WHAT IS BEING ASKED -
What is needed is the number of lines below that contain the string "most", with no other text.
== DATASET ==
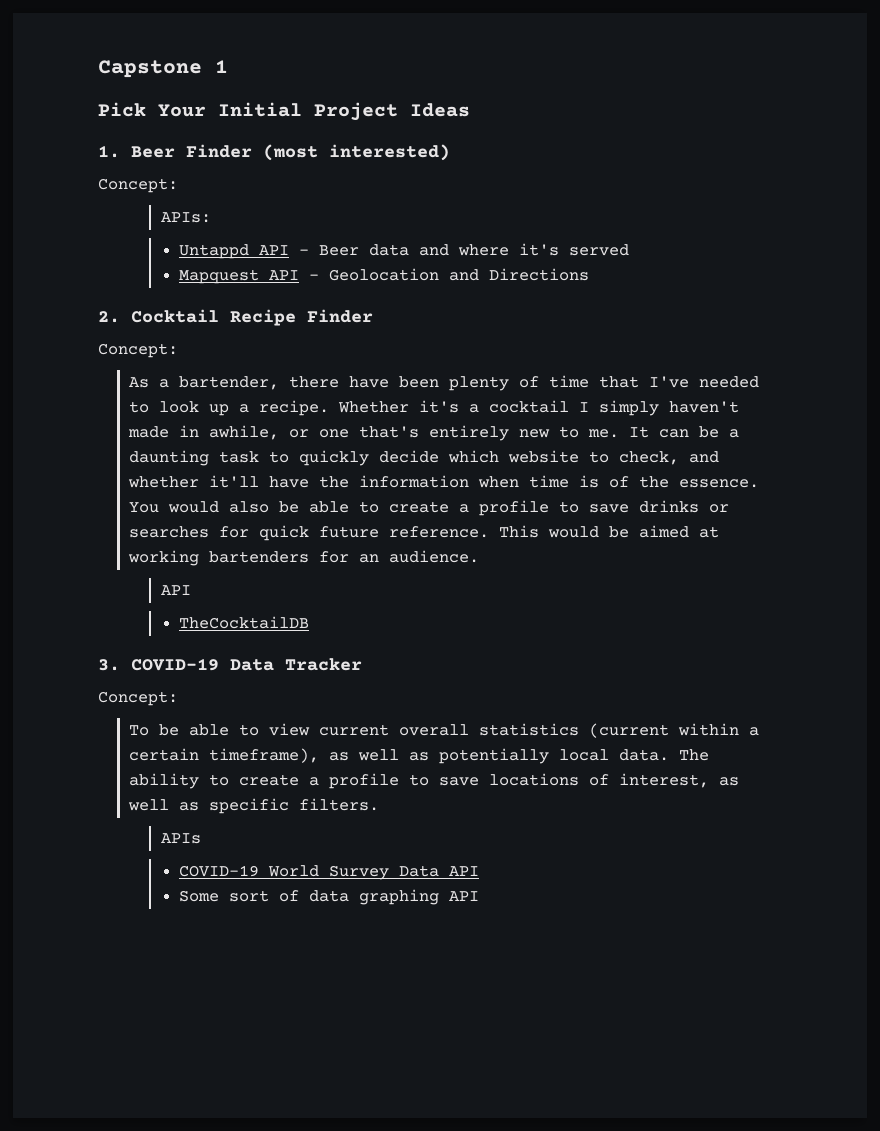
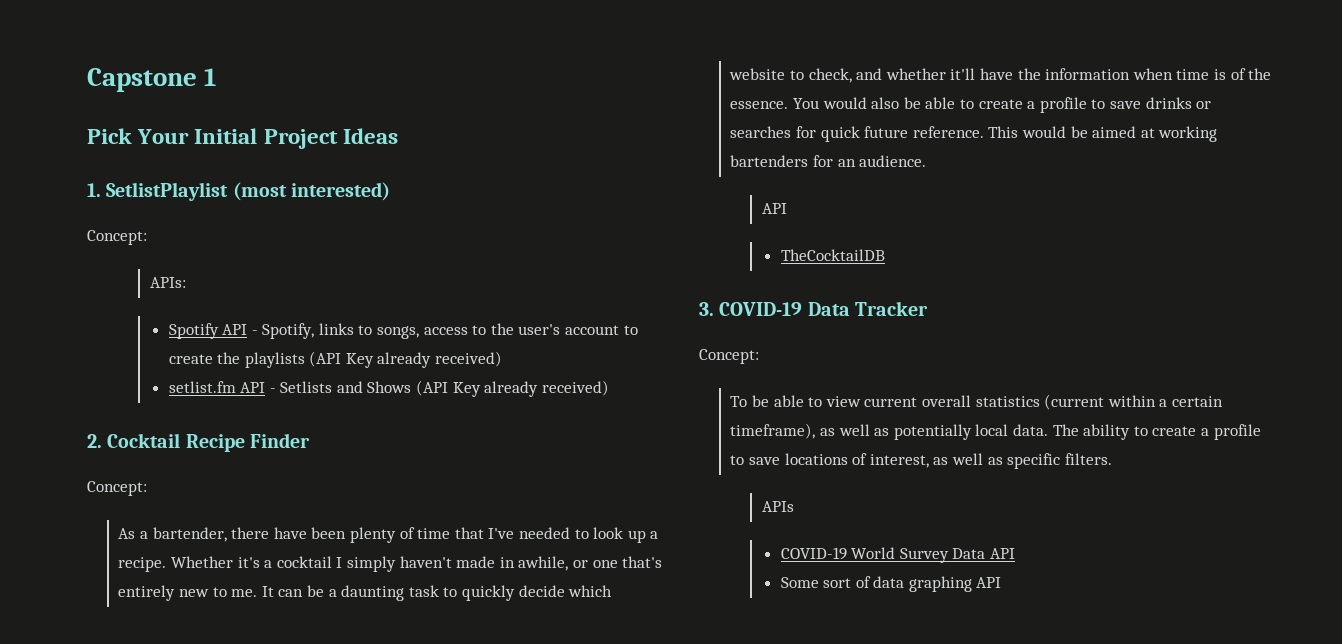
- 1. Beer Finder (most interested)
+ 1. SetlistPlaylist (most interested)
- Untappd API - Beer data and where it's served
- Mapquest API - Geolocation and Directions
+ Spotify API - Spotify, links to songs, access to the user's account to create the playlists (API Key already received)
+ setlist.fm API - Setlists and Shows (API Key already received)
===
PROBLEM SOLUTION -
2